All tissue samples were imaged with sd-SFDI as in Fig. 2, with samples placed on a glass slide and imaged in an inverted geometry to minimize surface curvature and height variations. Additionally, the distance between the glass slide and optical system was fixed to ensure that the projected sinusoid was the correct spatial frequency and in focus. Spatial frequency imaging of the tissue samples required ≈2 min to complete. Additionally, a select set of specimens were also imaged with a dark-field reflectance microscope, the details of which are described in Supplement 1. Following optical imaging, the tissue samples underwent standard histological processing, including formalin fixation and H&E staining. The prepared tissue sections were evaluated by an expert pathologist (W.A.W.), who outlined final diagnoses over digital scans of the entire section. These annotated digital histology sections were readily co-registered to the optical scattering maps with simple rigid transformations and were used to create binary masks for pixel-based clustering analysis. Pixels near the boundary of the tissue were excluded from the clustering analysis, as shown in Fig. 2(f), to avoid boundary artifacts. All of the breast specimens included in the clustering analysis were uniformly comprised of a single breast tissue type in order to capture differences between well-defined tissue morphologies. However, one localized invasive cancer surrounded by adipose and fibrous tissue was analyzed to demonstrate the application of the method to a heterogeneous tissue specimen.

3. RESULTS AND DISCUSSION

A. Optical Parameter Recovery in Phantoms

The data in Fig. 3 demonstrate contrast obtained with wide-field sd-SFDI from the scattering phase function.
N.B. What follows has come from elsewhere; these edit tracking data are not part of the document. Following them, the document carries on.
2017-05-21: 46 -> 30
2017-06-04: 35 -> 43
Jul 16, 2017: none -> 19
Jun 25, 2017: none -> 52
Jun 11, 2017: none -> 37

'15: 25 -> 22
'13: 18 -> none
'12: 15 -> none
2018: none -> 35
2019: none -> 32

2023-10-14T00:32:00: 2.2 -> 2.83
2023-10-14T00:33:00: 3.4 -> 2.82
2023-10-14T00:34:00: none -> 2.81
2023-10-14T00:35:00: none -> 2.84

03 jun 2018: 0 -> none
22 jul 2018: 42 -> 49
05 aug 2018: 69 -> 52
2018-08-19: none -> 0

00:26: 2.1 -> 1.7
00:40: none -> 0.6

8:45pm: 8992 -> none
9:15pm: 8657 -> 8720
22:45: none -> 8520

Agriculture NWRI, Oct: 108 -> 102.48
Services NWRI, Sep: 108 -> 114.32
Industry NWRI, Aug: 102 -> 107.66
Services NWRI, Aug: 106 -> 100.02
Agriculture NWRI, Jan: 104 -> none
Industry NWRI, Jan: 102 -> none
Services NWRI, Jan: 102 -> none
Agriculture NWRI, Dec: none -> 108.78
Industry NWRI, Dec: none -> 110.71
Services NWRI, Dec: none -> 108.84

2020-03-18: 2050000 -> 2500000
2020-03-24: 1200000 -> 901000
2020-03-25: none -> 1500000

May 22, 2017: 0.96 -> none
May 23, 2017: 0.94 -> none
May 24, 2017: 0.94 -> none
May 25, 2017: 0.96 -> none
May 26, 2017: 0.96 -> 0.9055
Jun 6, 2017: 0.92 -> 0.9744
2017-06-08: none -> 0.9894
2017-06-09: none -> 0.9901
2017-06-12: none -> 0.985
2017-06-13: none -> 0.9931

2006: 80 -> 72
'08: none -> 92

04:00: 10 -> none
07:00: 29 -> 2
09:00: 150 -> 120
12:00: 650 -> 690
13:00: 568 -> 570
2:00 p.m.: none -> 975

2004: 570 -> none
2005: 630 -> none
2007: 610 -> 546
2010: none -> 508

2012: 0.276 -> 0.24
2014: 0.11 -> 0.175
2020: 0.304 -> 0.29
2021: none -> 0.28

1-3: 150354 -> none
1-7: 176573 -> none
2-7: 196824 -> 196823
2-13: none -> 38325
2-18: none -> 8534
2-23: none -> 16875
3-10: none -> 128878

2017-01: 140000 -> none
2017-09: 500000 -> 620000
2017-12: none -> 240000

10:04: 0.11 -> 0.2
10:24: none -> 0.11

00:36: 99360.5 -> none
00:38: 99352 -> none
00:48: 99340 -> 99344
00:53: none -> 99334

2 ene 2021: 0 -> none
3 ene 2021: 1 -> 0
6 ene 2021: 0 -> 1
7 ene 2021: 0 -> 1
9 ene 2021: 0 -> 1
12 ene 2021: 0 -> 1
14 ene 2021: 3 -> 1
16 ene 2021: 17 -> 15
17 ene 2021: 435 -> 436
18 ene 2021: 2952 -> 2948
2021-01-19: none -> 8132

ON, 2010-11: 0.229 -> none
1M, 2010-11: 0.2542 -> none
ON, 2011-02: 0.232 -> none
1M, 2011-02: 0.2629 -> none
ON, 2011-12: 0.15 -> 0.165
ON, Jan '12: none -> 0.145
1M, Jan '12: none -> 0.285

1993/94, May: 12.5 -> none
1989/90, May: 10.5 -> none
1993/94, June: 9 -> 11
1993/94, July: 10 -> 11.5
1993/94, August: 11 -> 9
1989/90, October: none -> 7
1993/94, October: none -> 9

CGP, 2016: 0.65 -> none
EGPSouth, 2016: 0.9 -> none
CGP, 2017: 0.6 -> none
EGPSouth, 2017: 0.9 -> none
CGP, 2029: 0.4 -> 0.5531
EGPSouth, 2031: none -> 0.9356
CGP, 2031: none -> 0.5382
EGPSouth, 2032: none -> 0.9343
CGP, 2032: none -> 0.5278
Here, each phantom contains a matched absorption and reduced scattering coefficient at λ = 658 nm, but a unique fractal distribution of scatterers, and therefore, a unique γ and scatter slope B. In Fig. 3(a), a photograph of the phantom set shows the individual phantoms to be indistinguishable under white light. Similarly, diffuse reflectance at f x = 0 mm−1, shown in Fig. 3(c), provides little contrast between the unique fractal distributions, which are annotated in panel Fig. 3(b). However, as the spatial frequency increases to f x = 0.2 mm−1 and 0.5 mm−1 in Figs. 3(d) and 3(e), respectively, contrast appears in the calibrated reflectance, arising purely from sub-diffusive remissions, which are sensitive to the underlying particle size-scale distribution. This relationship between reflectance and fractal dimension of the distribution is shown to be linear in Fig. 3(f), with the magnitude of the proportionality increasing as the spatial frequency increases. At f x = 0.5 mm−1, a 40% change in reflectance occurs that is due to the relative differences in large-angle backscattering in each unique phase function. These changes in reflectance are quantified with the model inversion to yield optical property maps of γ, scatter slope B, and μs shown in Figs. 3(g)–3(i). The reduced scatter coefficient, describing isotropic diffusion, is constant throughout the phantoms, while both γ and the scatter slope show a strong dependence on the varied particle size distributions. Figures 3(j) and 3(l) show that the absolute values of the scattering parameters obtained with the model inversion, which are represented by the blue error bars, agree with those determined from the Mie theory, represented by the black circles. Interestingly, Figs. 3(j) and 3(k) also show a strong negative linear relationship between the fractal dimension versus γ, and a strong positive linear relationship between the fractal dimension versus scatter slope, respectively, as γ and scatter slope both describe the relative ratio of large to small scatterers.

Fig. 3.

Fig. 3

Phantoms with μs held constant with γ variation. (a) Photograph, (b) annotated Df , and (c)–(e) demodulated reflectance images at λ = 658 nm and f x = [0; 0.2; 0.5] mm . (f ) Normalized plot of percentage change in reflectance versus Df for each spatial frequency. Recovered maps of γ(658 nm), scatter slope B, and μs(658 nm) are shown in (g), (h), and (i), respectively. Below are plots of recovered optical property values versus Df in (j), (k), and (l), where the blue error bars represent recovered mean values ± one standard deviation, the black circles represent the Mie theory-predicted γ(658 nm) and μs(658 nm) values, and the black dotted line represents a regression of scatter slope B versus Df (r = 0.993). Scale bar is 2 mm.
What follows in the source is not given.